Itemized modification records
- Opening Delimiter -

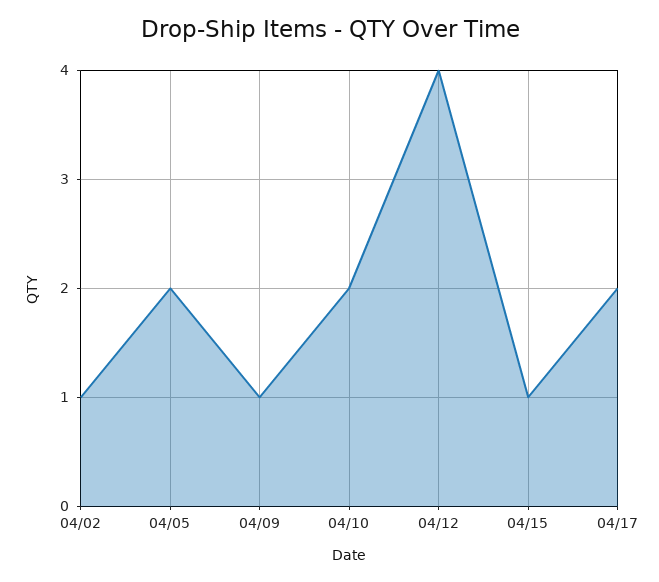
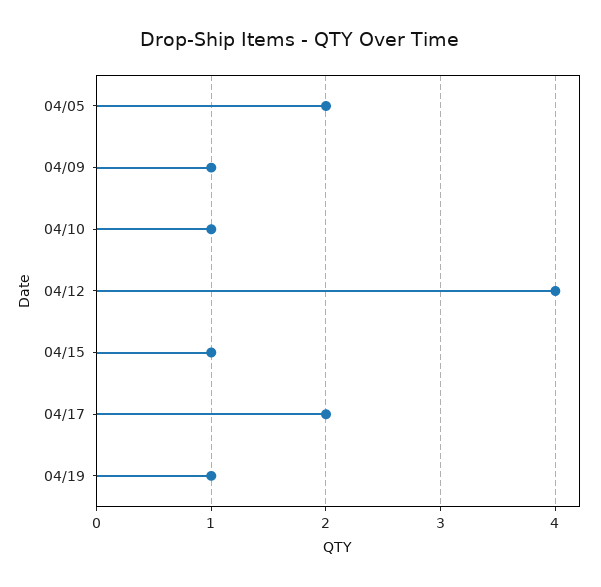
04/02: 1 -> none
04/10: 2 -> 1
04/19: none -> 1

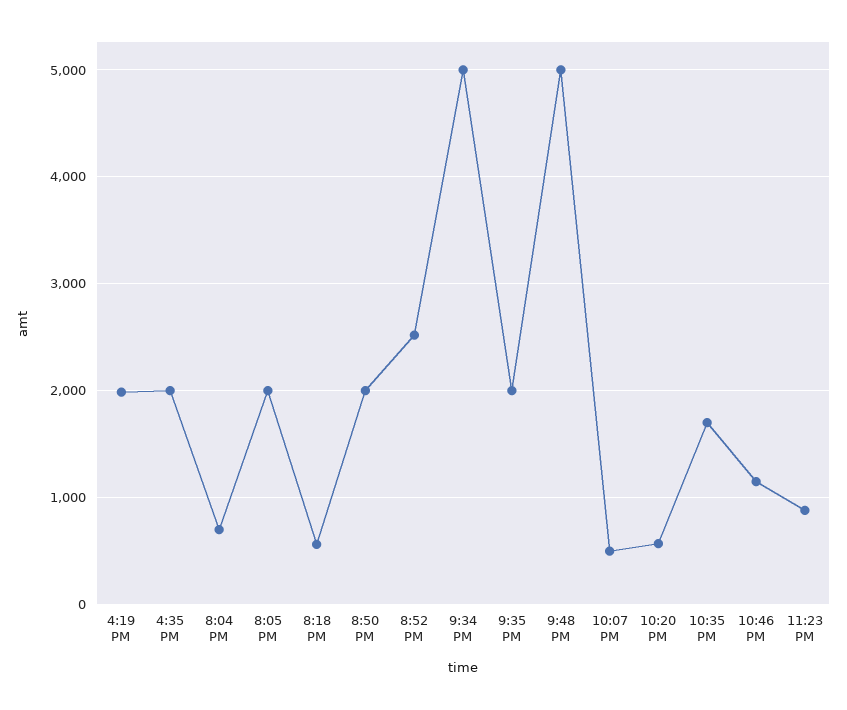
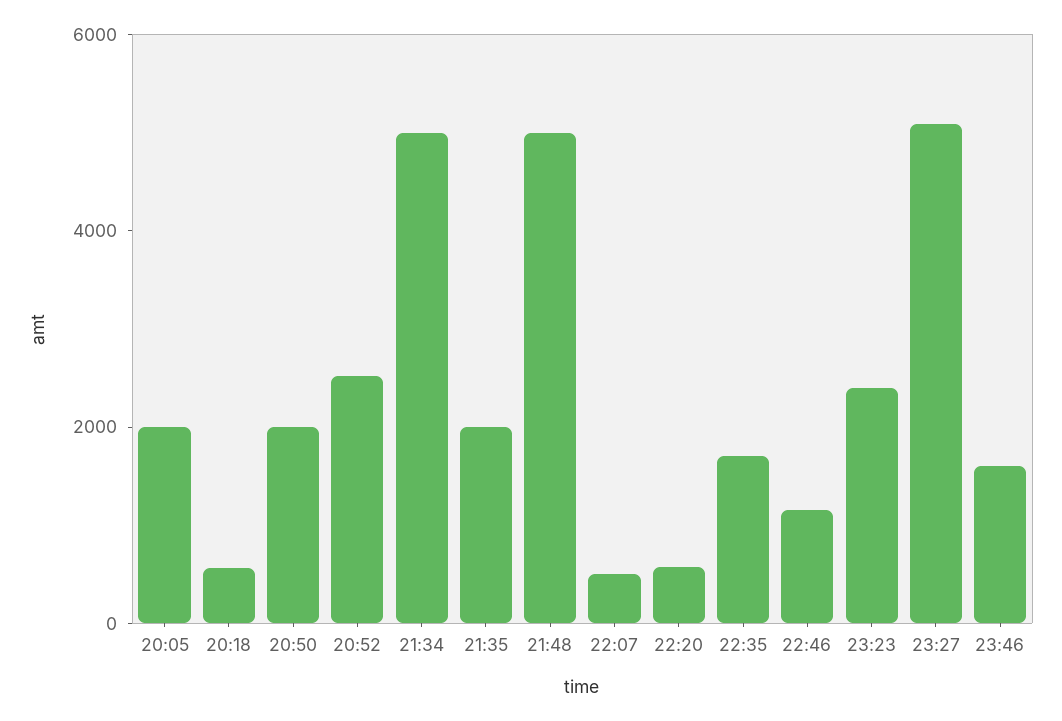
4:19 PM: 2000 -> none
4:35 PM: 2000 -> none
8:04 PM: 700 -> none
11:23 PM: 900 -> 2500
23:27: none -> 5000
23:46: none -> 1500

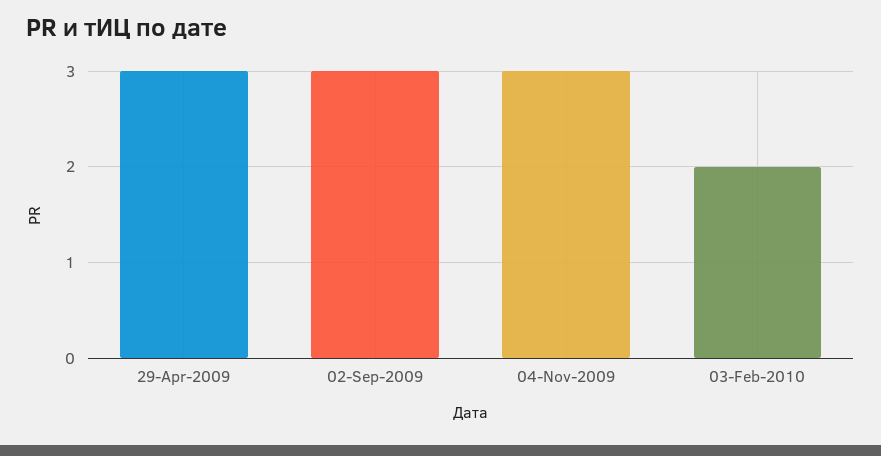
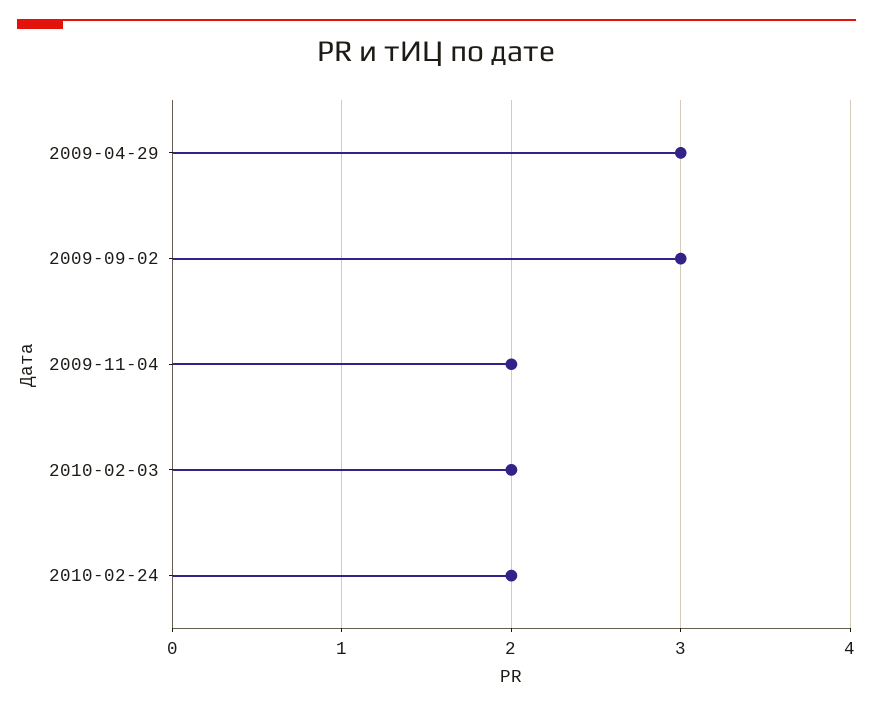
04-Nov-2009: 3 -> 2
2010-02-24: none -> 2

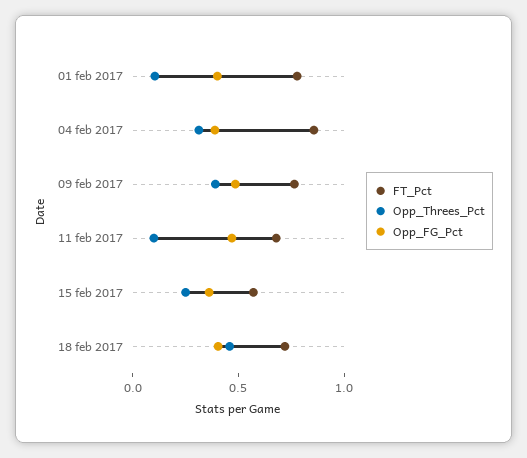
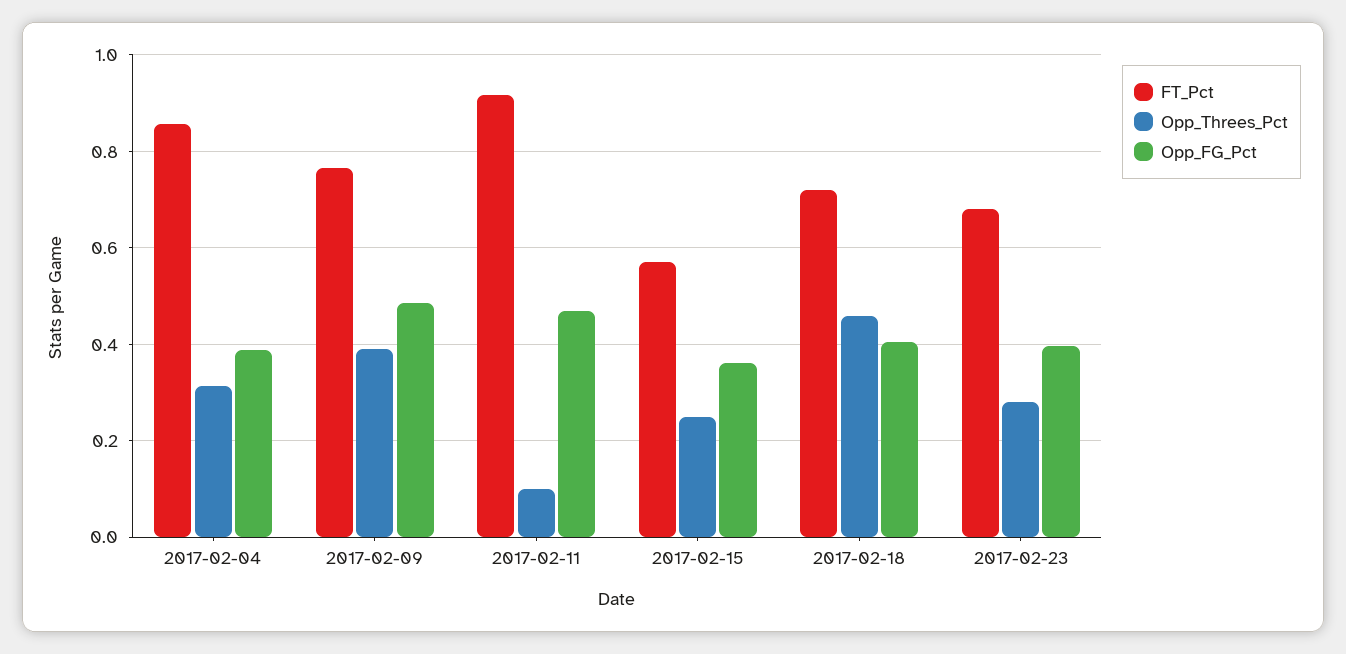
FT_Pct, 01 feb 2017: 0.8 -> none
Opp_Threes_Pct, 01 feb 2017: 0.1 -> none
Opp_FG_Pct, 01 feb 2017: 0.4 -> none
FT_Pct, 11 feb 2017: 0.7 -> 0.92
FT_Pct, 2017-02-23: none -> 0.68
Opp_Threes_Pct, 2017-02-23: none -> 0.28
Opp_FG_Pct, 2017-02-23: none -> 0.4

- Closing Delimiter -

Problem to work on
Exactly and exclusively, repeat the lines from the line that contains "Opp_Threes_Pct, 2017-02-23: none -> 0.28" through the end of the records, both ends included.

Task result
Opp_Threes_Pct, 2017-02-23: none -> 0.28
Opp_FG_Pct, 2017-02-23: none -> 0.4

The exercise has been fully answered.